Нет, не зря таинственное белое платье появилось дома.
— Жди меня после техникума, — сказала Зиночка, — поговорим. Мне надо подумать.
А между тем Зинин отец Кобчиков, понимая, что напрасно надел черный костюм, шагал по улице и удивлялся — еще вчера деревья стояли зеленые, а сегодня начали желтеть. Что с климатом делается! И все из-за спутников.
С этими мыслями он вошел в горуправление и поднялся к себе на второй этаж, заглянул по пути в приемную к Батыеву, того еще не было, но Людмила сидела за машинкой, красила ногти. Перед ней стоял какой-то приезжий и уныло повторял:
— Вы же вчера сказали, чтобы я пришел.
— Не помню, — отвечала Людмила. — Никогда вас не видела.
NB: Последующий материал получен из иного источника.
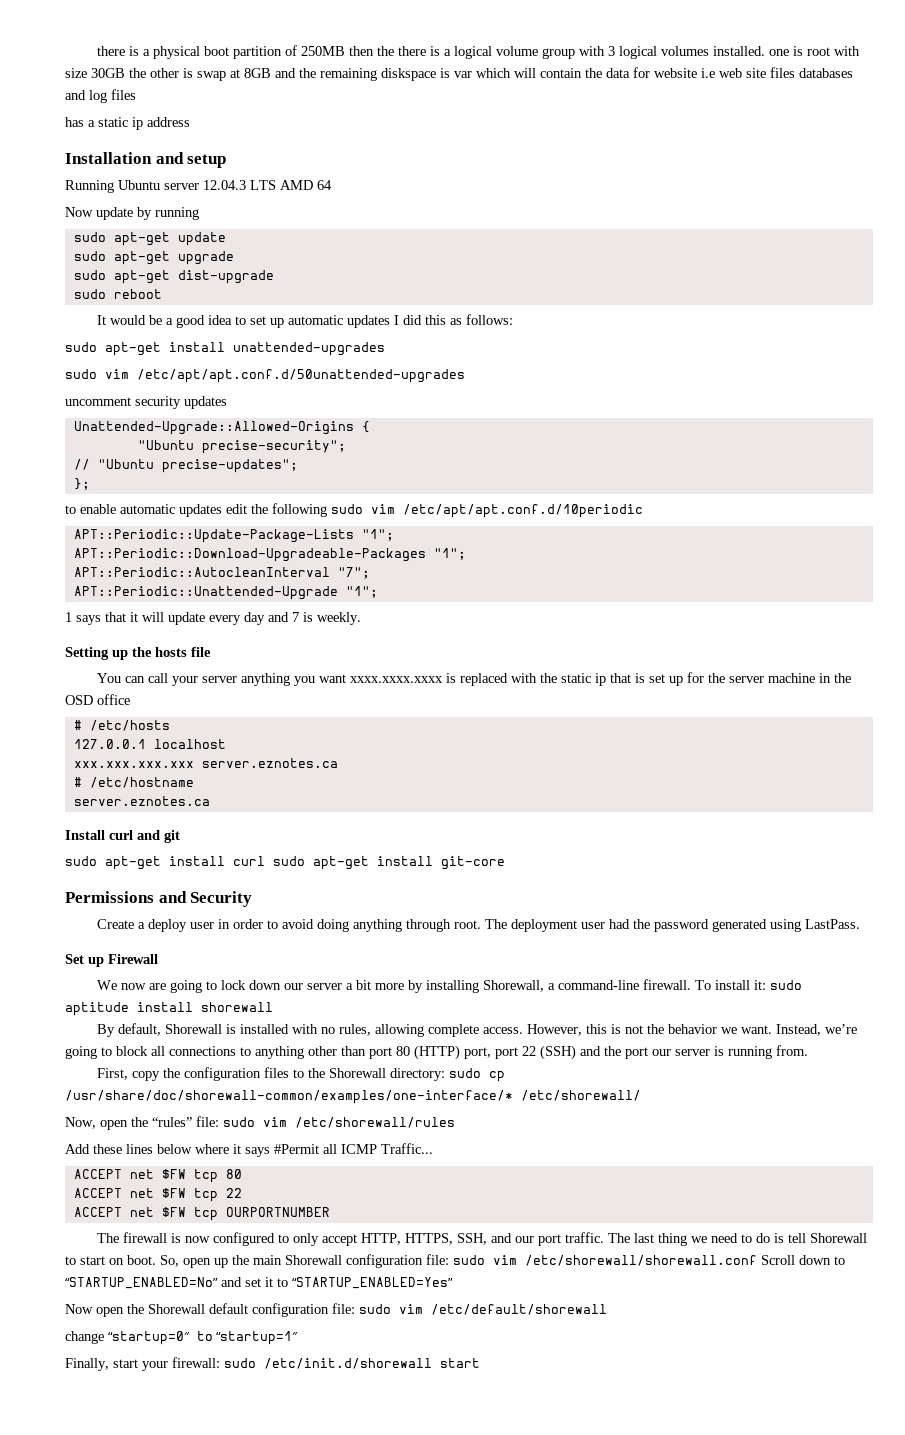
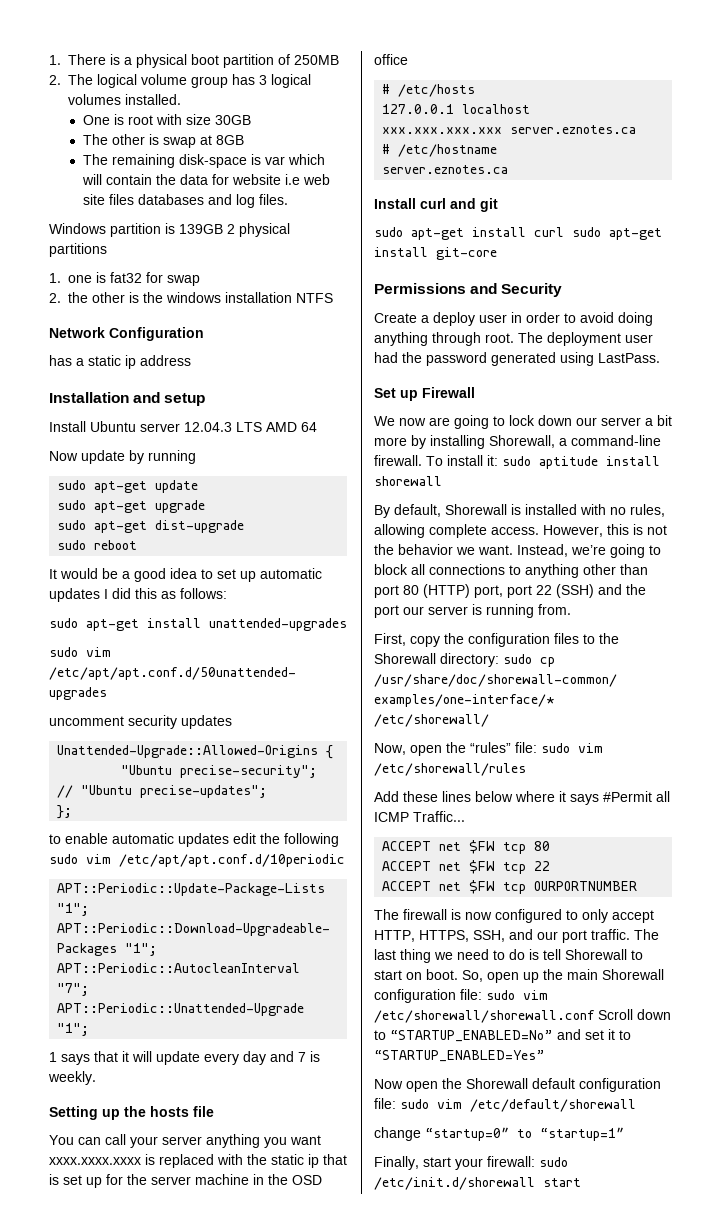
- there is a physical boot partition of 250MB then the there is a logical volume group with 3 logical volumes installed. one is root with size 30GB the other is swap at 8GB and the remaining diskspace is var which will contain the data for website i.e web site files databases and log files
+ 1. There is a physical boot partition of 250MB
+ 2. The logical volume group has 3 logical volumes installed.
+ One is root with size 30GB
+ The other is swap at 8GB
+ The remaining disk-space is var which will contain the data for website i.e web site files databases and log files.
+ Windows partition is 139GB 2 physical partitions
+ 1. one is fat32 for swap
+ 2. the other is the windows installation NTFS
+ Network Configuration
- Running Ubuntu server 12.04.3 LTS AMD 64
+ Install Ubuntu server 12.04.3 LTS AMD 64

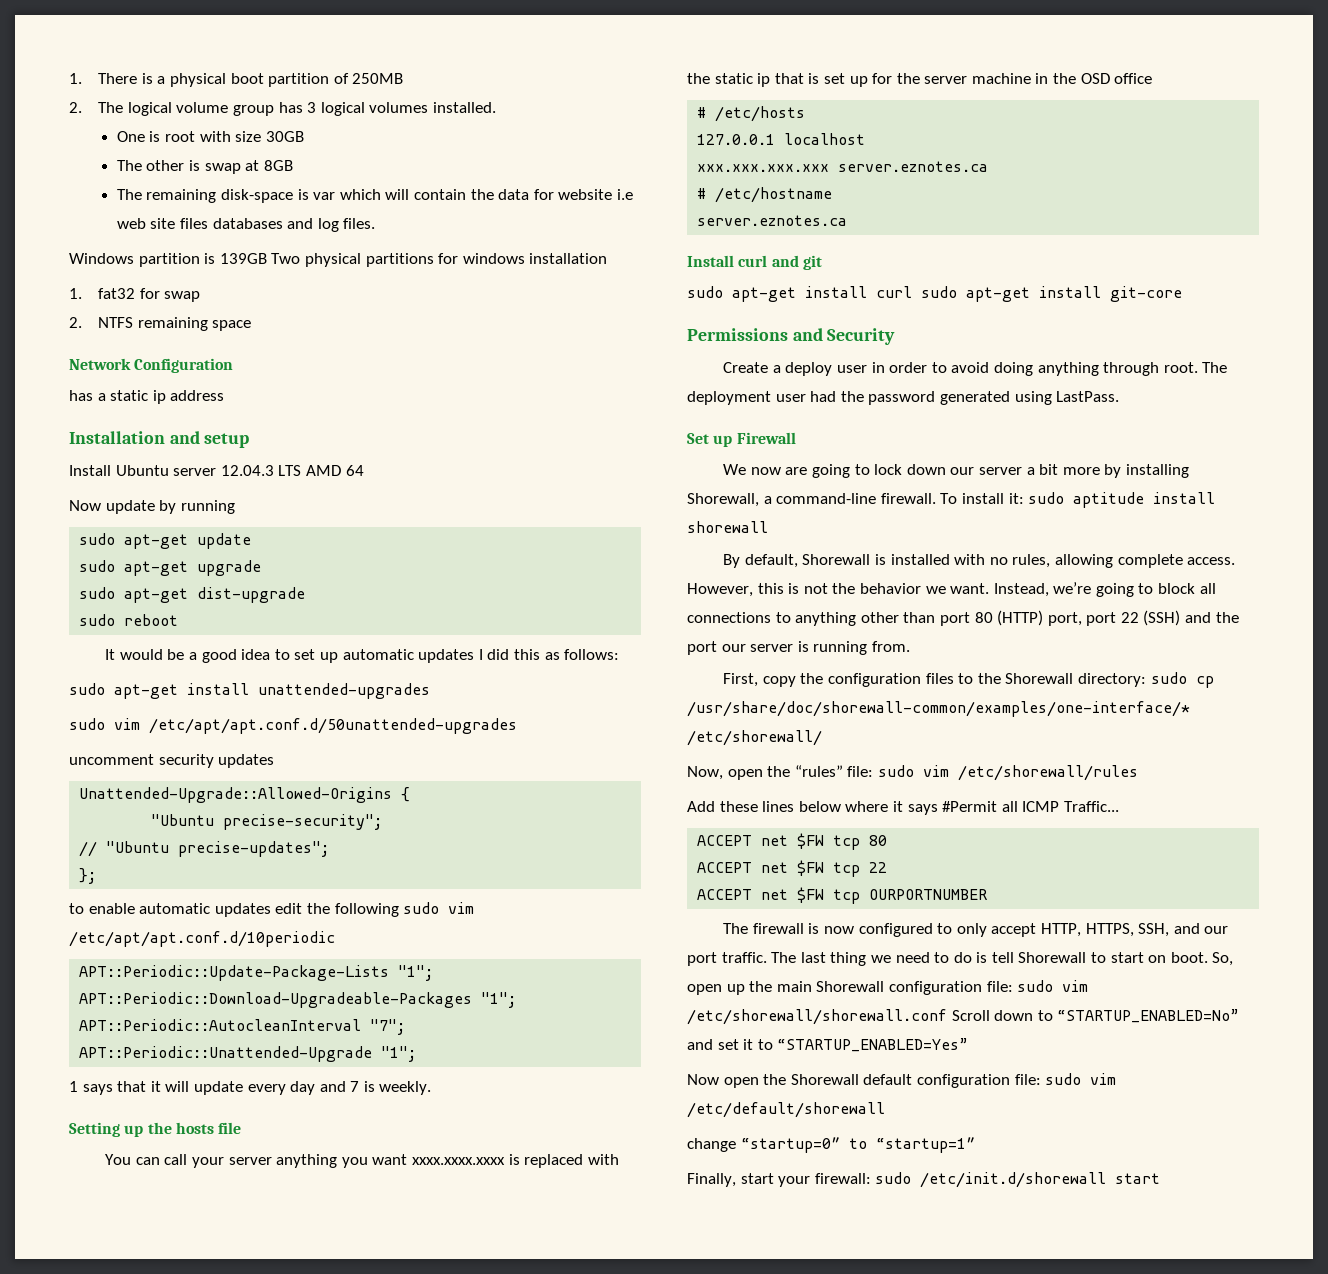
- Windows partition is 139GB 2 physical partitions
- 1. one is fat32 for swap
+ Windows partition is 139GB Two physical partitions for windows installation
+ 1. fat32 for swap
- 2. the other is the windows installation NTFS
+ 2. NTFS remaining space

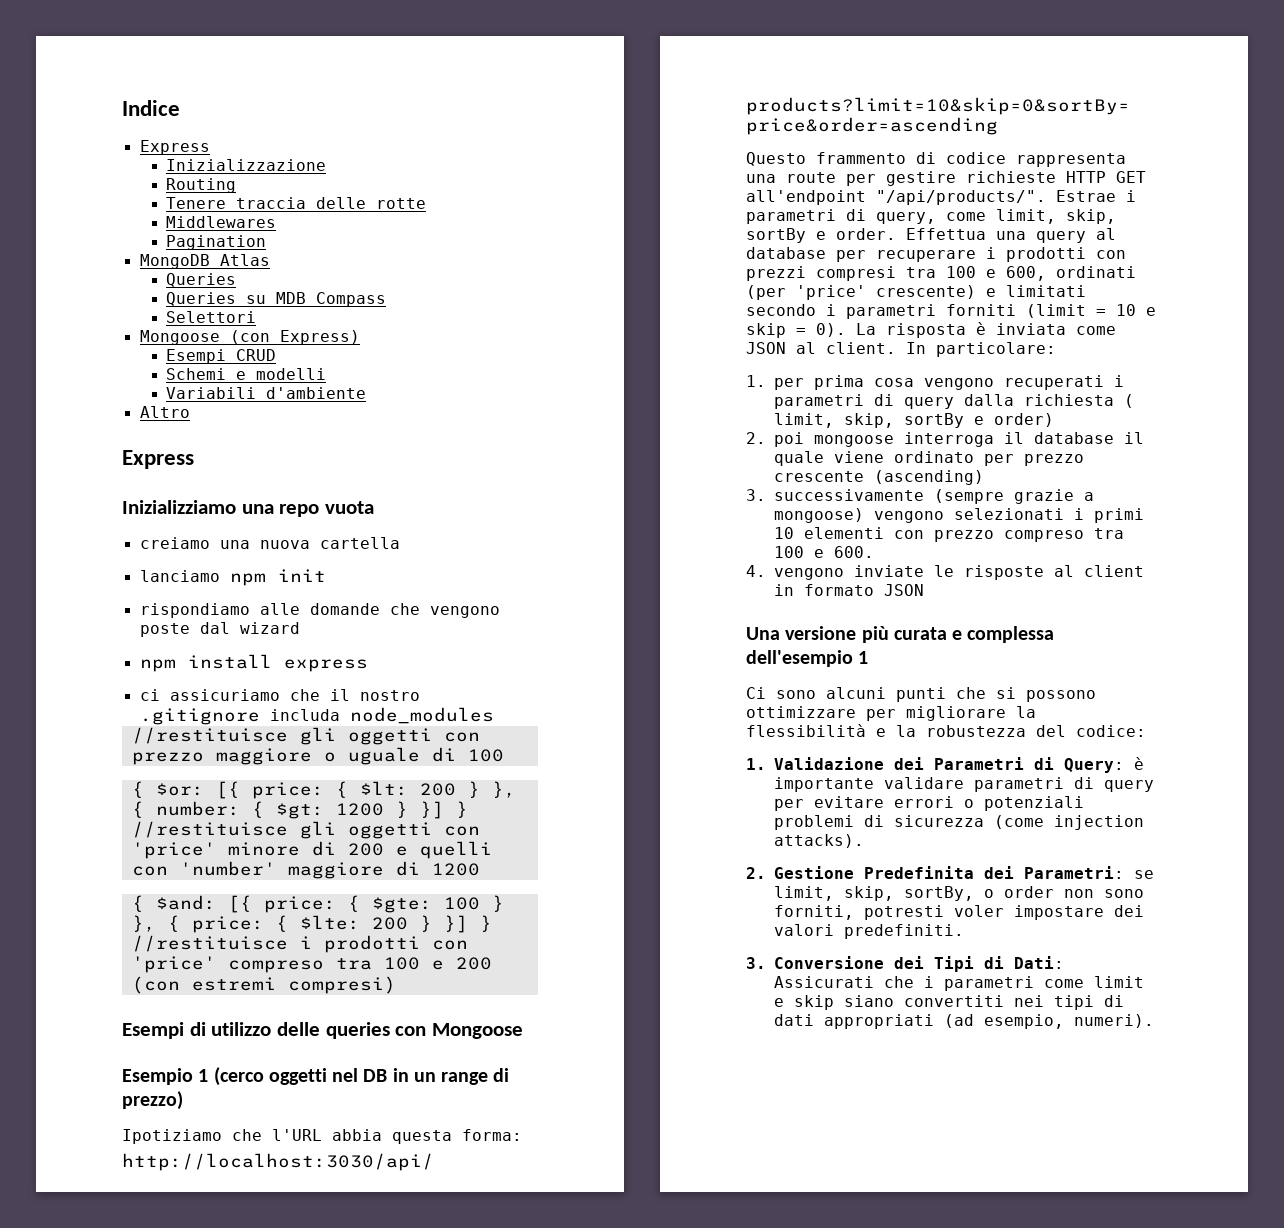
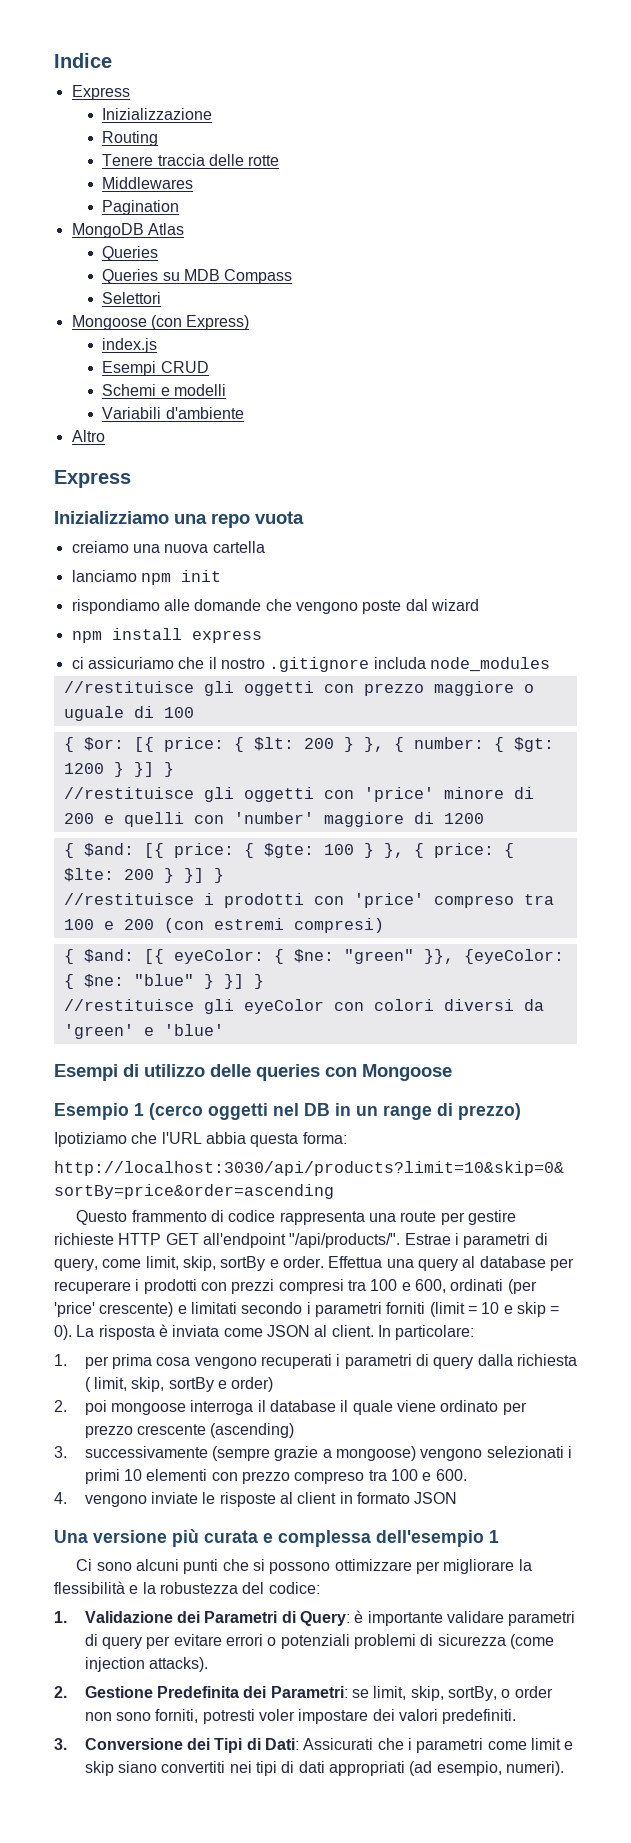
+ index.js
+ { $and: [{ eyeColor: { $ne: "green" }}, {eyeColor: { $ne: "blue" } }] }
+ //restituisce gli eyeColor con colori diversi da 'green' e 'blue'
А сам Батыев с утра поднялся злой. Почему — не знал, но злой. Стал собираться на работу. Подумал, что виноват в этом настроении Карась. Копает под него тихой сапой, а на вид — пальцем можно раздавить. И тут в дверь позвонили. Жена была на кухне, Батыев сам открыл. Там стоял почтальон, отдал заказное письмо.
Батыев расписался, разорвал конверт. В конверте почему-то лежали два билета на поезд Вологда — Туапсе на тридцатое сентября.
— Это что еще такое? — взревел Батыев и кинулся на кухню. — Ты зачем билеты заказывала?.. Почему на тридцатое сентября? Мы же в отпуске в июле были.
— На тридцатое? — удивилась жена. — Какие билеты?
— Смотри!
И тут взгляд Батыева упал на отрывной календарь, что висел над кухонным столом. На календаре была дата — 28 сентября.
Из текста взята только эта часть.